Change Pro-Tip: When I can give people an experience, I get dramatically better results than when I give them reasoning.

I’mo tell you one of my stories. Twenty years ago, with a considerable amount of "Shut up, I’m the pro from Dover", I got permission to do TDD in a corner of the app I was working on, an app that walked remote groundstations through reconfiguration using a "console". My buddy and boss Gary was unimpressed, but I had permission, so he let me go to it, and I had a few hundred tests. (They were pretty easy, just ASCII call-and-response mostly.)

He brought me a small bug one day. One of the config screens needed a slightly different set of lines than the app was sending. Gary paired with me, and we found the issue right away: we just needed an extra linefeed.
We wrote a test for that, got it to red. We added our code, it went green. We ran all the tests, we got maybe 40 other reds. We looked again. Right answer, wrong location. We cut-pasted it to the right location, now we got our new test green and all others green.

Smoke break. And Gary’s all distant and acting kinda weird. And he’s staring off into space, not saying anything, and I’m my usual chatterbox self, but I finally run out of steam, and I’m just standing there.

Finally he turns to me. "So. I guess this TDD shit really works, huh." Nothing opens a person to adopt a "better" like the actual experience of its "better-ness". Nothing.

By comparison, every other technique for creating change isn’t just second-rate, it’s third-rate. The difference is that dramatic. So what’s that telling me? It’s telling me where to invest my time as a coach: in finding and creating experiences.

Now, I’m basically just another pretty face — which is good, cuz people cut us pretty ones a lotta extra slack — so although I’d like to tell you I got that on one try, in fact I proceeded to spend most of my time the following years creating and refining arguments.

There are three reasons for that.

  1. I love rhetoric in all its forms.
  2. All my coaching friends were doing that.
  3. I still won often enough, even if inefficiently using argument instead of experience.

And a fourth reason, too, now I say it: a lot of what I coach isn’t "obvious" in how it works. Crafting those arguments was part and parcel of understanding why any of this crap works at all. That was especially true of TDD, but it’s true of lots of what we do in this community.

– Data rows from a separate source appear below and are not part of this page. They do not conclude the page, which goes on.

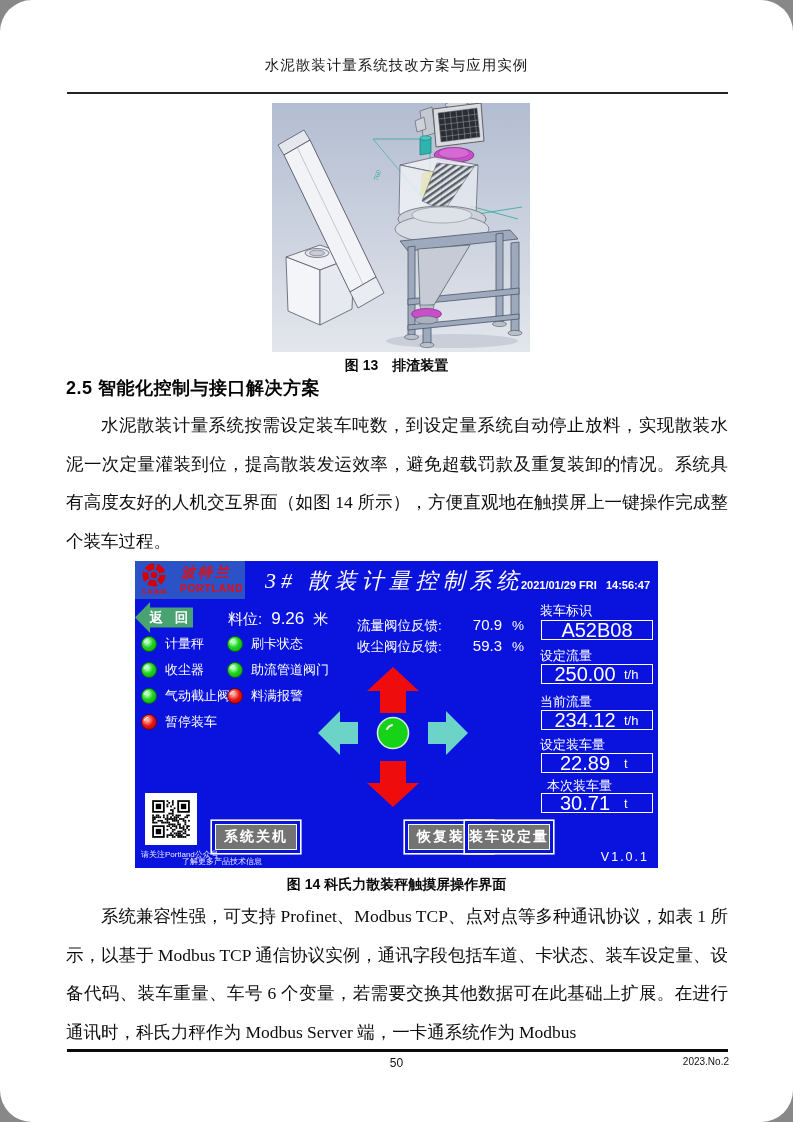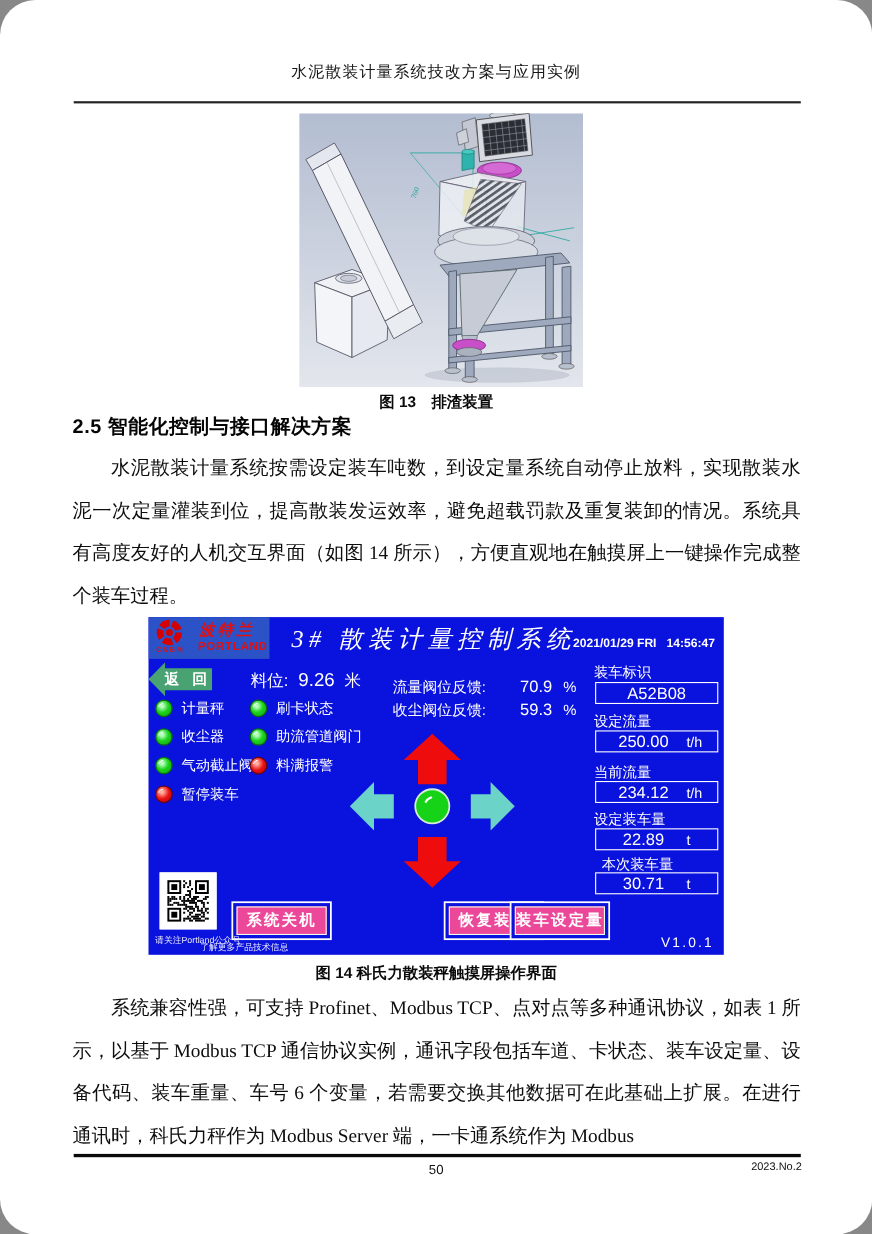--- a/index.html
+++ b/index.html
@@ -80,7 +80,7 @@
   .panel-label { position:absolute; left:405px; font-size:13px; white-space:nowrap; }
   .panel-box { position:absolute; left:406px; width:112px; height:20px;
     border:1.6px solid #fff; display:flex; align-items:center; padding:0 4px; cursor:pointer; }
-  .panel-value { flex:1; text-align:center; font-size:15px; }
+  .panel-value { flex:1; text-align:center; font-size:20px; }
   .panel-unit { font-size:13px; width:24px; text-align:left; }
   .panel-box.no-unit .panel-unit { width:0; }
   .hmi-arrows { position:absolute; left:173px; top:100px; width:170px; height:150px; }

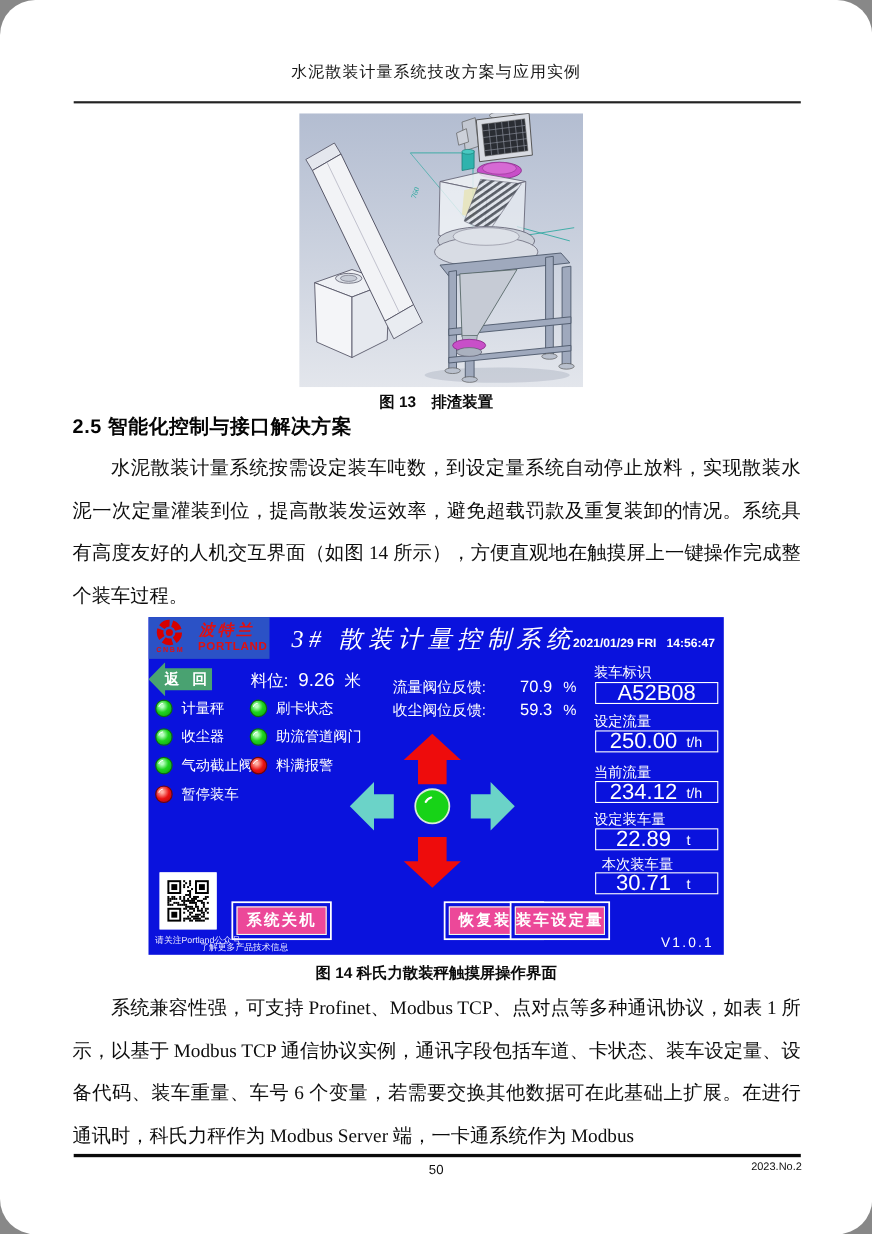--- a/index.html
+++ b/index.html
@@ -84,7 +84,7 @@
   .panel-unit { font-size:13px; width:24px; text-align:left; }
   .panel-box.no-unit .panel-unit { width:0; }
   .hmi-arrows { position:absolute; left:173px; top:100px; width:170px; height:150px; }
-  .hmi-btn { position:absolute; top:263px; height:26px; width:82px; background:#ec4899;
+  .hmi-btn { position:absolute; top:263px; height:26px; width:82px; background:#737373;
     border:1.6px solid #eefdee; color:#fff; font-weight:bold; font-size:14px;
     letter-spacing:2px; display:flex; align-items:center; justify-content:center;
     box-shadow:0 0 0 3px #0a12dd, 0 0 0 4.6px #ffffff; cursor:pointer; white-space:nowrap;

So i just want to be clear: I get it. I get why we quest for the perfect argument, the best rhetoric, the reasoning, the theory, the exquisite slide with the perfect quote from Gandhi or Sid Vicious. The road to hell is lined with excellent parking spaces. For many would-be change agents, including me, one of the most attractive spaces is the "argument" space.

I tell myself to resist pulling over. "Create experiences, not arguments," I say to me. And then I go looking for the experiences I want. It turns out, btw, that finding or creating experiences isn’t as difficult as it sounds, once you start looking for them. They basically come in three flavors.

"Toy" experiences are short exercises or games that give a person a taste of the better. They’re not usually exactly the experience, but something near it. These have little or nothing to do with the day-job. The katas you find on the web are toy. So are the games.

The upside to the toy: it’s easy to do it, and there are a lot of sources.

The downside to the toy: used incorrectly they are big yabbit generators: "Yabbit, we don’t score bowling games in my dayjob, we do rocket science."

"Rigged" experiences are situations from the dayjob world that you’ve vetted to be sure you’ll get the "better". They’re not toys, but they’re still cheating in some sense. You go into them expecting a particular outcome with high confidence.

The upside to rigged: they’re more powerful than toy.

The downside to rigged: they’re harder to find. They always mean rework, once by yourself, once with others. They pull your focus while you’re rigging them.

"Raw" experiences are live-action, like the one I had with Gary. I wasn’t trying to persuade him. I was trying to fix a bug. The fact that he got that experience is partly simple serendipity, partly the fact that this TDD shit does, in fact, work.

The upside to raw: It wins a lot more than the others.

The downside to raw: It’s risky to bet everything on. Few of the techniques in our community work every time in all circumstances. When it flops, you better be either a) pretty or b) prepared with an alternative approach.

So that’s it. As a person who opens other people to change, for a living or just because I want a different world, I need to know and remember: "Create experiences, not arguments."

I’m off on the dayjob now. Have a lovely Monday, and look around you for experiences!